■ YOUR OBJECTIVE
The material must be repeated exactly, with every line intact.

*** Opening of GIVEN RECORDS ***

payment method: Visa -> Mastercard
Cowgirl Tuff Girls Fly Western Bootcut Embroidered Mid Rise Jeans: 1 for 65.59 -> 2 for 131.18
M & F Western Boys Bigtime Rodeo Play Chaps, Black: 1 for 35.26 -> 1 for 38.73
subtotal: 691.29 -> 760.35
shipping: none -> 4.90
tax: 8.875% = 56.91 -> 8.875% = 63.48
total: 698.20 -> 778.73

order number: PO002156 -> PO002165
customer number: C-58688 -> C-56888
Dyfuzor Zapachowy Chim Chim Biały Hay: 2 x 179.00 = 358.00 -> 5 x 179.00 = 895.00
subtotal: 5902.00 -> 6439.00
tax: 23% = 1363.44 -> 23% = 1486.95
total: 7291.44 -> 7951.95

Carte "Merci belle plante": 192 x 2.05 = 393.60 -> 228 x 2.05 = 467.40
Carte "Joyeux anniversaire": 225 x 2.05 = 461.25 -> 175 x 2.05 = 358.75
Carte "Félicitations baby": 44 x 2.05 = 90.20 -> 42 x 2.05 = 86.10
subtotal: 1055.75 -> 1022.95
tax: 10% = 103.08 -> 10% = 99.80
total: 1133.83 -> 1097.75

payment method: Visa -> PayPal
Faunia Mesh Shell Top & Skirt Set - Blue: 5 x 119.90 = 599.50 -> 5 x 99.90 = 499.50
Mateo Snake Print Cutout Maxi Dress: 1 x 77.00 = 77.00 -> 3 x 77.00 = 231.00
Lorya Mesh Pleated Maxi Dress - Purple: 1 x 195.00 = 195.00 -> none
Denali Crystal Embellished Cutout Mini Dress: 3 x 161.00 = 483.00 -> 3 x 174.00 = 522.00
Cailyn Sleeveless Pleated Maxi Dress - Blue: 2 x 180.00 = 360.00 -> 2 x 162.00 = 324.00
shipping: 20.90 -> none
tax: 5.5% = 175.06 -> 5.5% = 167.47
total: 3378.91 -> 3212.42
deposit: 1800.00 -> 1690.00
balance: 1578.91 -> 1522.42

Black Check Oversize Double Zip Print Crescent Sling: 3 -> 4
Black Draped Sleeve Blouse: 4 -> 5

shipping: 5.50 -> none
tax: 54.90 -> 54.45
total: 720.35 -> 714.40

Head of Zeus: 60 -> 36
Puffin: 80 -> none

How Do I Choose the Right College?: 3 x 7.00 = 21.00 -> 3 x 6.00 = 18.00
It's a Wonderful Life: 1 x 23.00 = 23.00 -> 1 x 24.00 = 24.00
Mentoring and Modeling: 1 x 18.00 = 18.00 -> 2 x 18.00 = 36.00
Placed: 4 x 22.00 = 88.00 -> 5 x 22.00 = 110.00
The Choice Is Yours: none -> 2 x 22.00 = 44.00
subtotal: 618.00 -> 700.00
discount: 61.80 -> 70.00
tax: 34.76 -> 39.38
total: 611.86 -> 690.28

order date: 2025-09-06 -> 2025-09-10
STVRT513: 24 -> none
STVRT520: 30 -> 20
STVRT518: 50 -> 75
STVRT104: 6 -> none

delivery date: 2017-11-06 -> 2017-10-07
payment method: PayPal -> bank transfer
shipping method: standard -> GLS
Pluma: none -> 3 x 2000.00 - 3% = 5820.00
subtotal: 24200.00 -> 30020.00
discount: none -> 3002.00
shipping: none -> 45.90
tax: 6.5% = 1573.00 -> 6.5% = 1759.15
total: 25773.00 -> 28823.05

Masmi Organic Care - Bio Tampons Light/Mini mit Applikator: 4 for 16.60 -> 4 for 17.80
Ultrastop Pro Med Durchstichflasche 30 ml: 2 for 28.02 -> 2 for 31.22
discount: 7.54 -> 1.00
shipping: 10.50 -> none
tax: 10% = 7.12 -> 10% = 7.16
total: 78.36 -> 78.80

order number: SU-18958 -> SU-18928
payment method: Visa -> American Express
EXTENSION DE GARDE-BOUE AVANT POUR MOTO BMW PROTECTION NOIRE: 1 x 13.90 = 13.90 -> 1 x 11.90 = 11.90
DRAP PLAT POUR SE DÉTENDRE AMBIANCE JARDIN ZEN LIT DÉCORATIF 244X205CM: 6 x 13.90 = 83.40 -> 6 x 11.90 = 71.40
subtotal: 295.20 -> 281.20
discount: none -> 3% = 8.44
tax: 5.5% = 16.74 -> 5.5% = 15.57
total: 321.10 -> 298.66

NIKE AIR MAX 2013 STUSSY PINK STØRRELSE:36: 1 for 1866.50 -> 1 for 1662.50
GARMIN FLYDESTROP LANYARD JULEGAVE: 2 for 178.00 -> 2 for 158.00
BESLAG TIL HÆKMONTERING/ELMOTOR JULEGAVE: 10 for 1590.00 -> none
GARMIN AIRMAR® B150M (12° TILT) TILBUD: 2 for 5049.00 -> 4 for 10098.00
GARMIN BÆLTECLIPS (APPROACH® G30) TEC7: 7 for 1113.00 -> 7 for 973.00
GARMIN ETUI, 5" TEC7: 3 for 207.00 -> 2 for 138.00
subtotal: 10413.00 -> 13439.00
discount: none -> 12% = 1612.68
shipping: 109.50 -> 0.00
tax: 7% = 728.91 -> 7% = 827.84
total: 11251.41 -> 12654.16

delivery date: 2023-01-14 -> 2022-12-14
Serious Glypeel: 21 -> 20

*** Close of GIVEN RECORDS ***

■ RESULT OF THIS EXERCISE
payment method: Visa -> Mastercard
Cowgirl Tuff Girls Fly Western Bootcut Embroidered Mid Rise Jeans: 1 for 65.59 -> 2 for 131.18
M & F Western Boys Bigtime Rodeo Play Chaps, Black: 1 for 35.26 -> 1 for 38.73
subtotal: 691.29 -> 760.35
shipping: none -> 4.90
tax: 8.875% = 56.91 -> 8.875% = 63.48
total: 698.20 -> 778.73

order number: PO002156 -> PO002165
customer number: C-58688 -> C-56888
Dyfuzor Zapachowy Chim Chim Biały Hay: 2 x 179.00 = 358.00 -> 5 x 179.00 = 895.00
subtotal: 5902.00 -> 6439.00
tax: 23% = 1363.44 -> 23% = 1486.95
total: 7291.44 -> 7951.95

Carte "Merci belle plante": 192 x 2.05 = 393.60 -> 228 x 2.05 = 467.40
Carte "Joyeux anniversaire": 225 x 2.05 = 461.25 -> 175 x 2.05 = 358.75
Carte "Félicitations baby": 44 x 2.05 = 90.20 -> 42 x 2.05 = 86.10
subtotal: 1055.75 -> 1022.95
tax: 10% = 103.08 -> 10% = 99.80
total: 1133.83 -> 1097.75

payment method: Visa -> PayPal
Faunia Mesh Shell Top & Skirt Set - Blue: 5 x 119.90 = 599.50 -> 5 x 99.90 = 499.50
Mateo Snake Print Cutout Maxi Dress: 1 x 77.00 = 77.00 -> 3 x 77.00 = 231.00
Lorya Mesh Pleated Maxi Dress - Purple: 1 x 195.00 = 195.00 -> none
Denali Crystal Embellished Cutout Mini Dress: 3 x 161.00 = 483.00 -> 3 x 174.00 = 522.00
Cailyn Sleeveless Pleated Maxi Dress - Blue: 2 x 180.00 = 360.00 -> 2 x 162.00 = 324.00
shipping: 20.90 -> none
tax: 5.5% = 175.06 -> 5.5% = 167.47
total: 3378.91 -> 3212.42
deposit: 1800.00 -> 1690.00
balance: 1578.91 -> 1522.42

Black Check Oversize Double Zip Print Crescent Sling: 3 -> 4
Black Draped Sleeve Blouse: 4 -> 5

shipping: 5.50 -> none
tax: 54.90 -> 54.45
total: 720.35 -> 714.40

Head of Zeus: 60 -> 36
Puffin: 80 -> none

How Do I Choose the Right College?: 3 x 7.00 = 21.00 -> 3 x 6.00 = 18.00
It's a Wonderful Life: 1 x 23.00 = 23.00 -> 1 x 24.00 = 24.00
Mentoring and Modeling: 1 x 18.00 = 18.00 -> 2 x 18.00 = 36.00
Placed: 4 x 22.00 = 88.00 -> 5 x 22.00 = 110.00
The Choice Is Yours: none -> 2 x 22.00 = 44.00
subtotal: 618.00 -> 700.00
discount: 61.80 -> 70.00
tax: 34.76 -> 39.38
total: 611.86 -> 690.28

order date: 2025-09-06 -> 2025-09-10
STVRT513: 24 -> none
STVRT520: 30 -> 20
STVRT518: 50 -> 75
STVRT104: 6 -> none

delivery date: 2017-11-06 -> 2017-10-07
payment method: PayPal -> bank transfer
shipping method: standard -> GLS
Pluma: none -> 3 x 2000.00 - 3% = 5820.00
subtotal: 24200.00 -> 30020.00
discount: none -> 3002.00
shipping: none -> 45.90
tax: 6.5% = 1573.00 -> 6.5% = 1759.15
total: 25773.00 -> 28823.05

Masmi Organic Care - Bio Tampons Light/Mini mit Applikator: 4 for 16.60 -> 4 for 17.80
Ultrastop Pro Med Durchstichflasche 30 ml: 2 for 28.02 -> 2 for 31.22
discount: 7.54 -> 1.00
shipping: 10.50 -> none
tax: 10% = 7.12 -> 10% = 7.16
total: 78.36 -> 78.80

order number: SU-18958 -> SU-18928
payment method: Visa -> American Express
EXTENSION DE GARDE-BOUE AVANT POUR MOTO BMW PROTECTION NOIRE: 1 x 13.90 = 13.90 -> 1 x 11.90 = 11.90
DRAP PLAT POUR SE DÉTENDRE AMBIANCE JARDIN ZEN LIT DÉCORATIF 244X205CM: 6 x 13.90 = 83.40 -> 6 x 11.90 = 71.40
subtotal: 295.20 -> 281.20
discount: none -> 3% = 8.44
tax: 5.5% = 16.74 -> 5.5% = 15.57
total: 321.10 -> 298.66

NIKE AIR MAX 2013 STUSSY PINK STØRRELSE:36: 1 for 1866.50 -> 1 for 1662.50
GARMIN FLYDESTROP LANYARD JULEGAVE: 2 for 178.00 -> 2 for 158.00
BESLAG TIL HÆKMONTERING/ELMOTOR JULEGAVE: 10 for 1590.00 -> none
GARMIN AIRMAR® B150M (12° TILT) TILBUD: 2 for 5049.00 -> 4 for 10098.00
GARMIN BÆLTECLIPS (APPROACH® G30) TEC7: 7 for 1113.00 -> 7 for 973.00
GARMIN ETUI, 5" TEC7: 3 for 207.00 -> 2 for 138.00
subtotal: 10413.00 -> 13439.00
discount: none -> 12% = 1612.68
shipping: 109.50 -> 0.00
tax: 7% = 728.91 -> 7% = 827.84
total: 11251.41 -> 12654.16

delivery date: 2023-01-14 -> 2022-12-14
Serious Glypeel: 21 -> 20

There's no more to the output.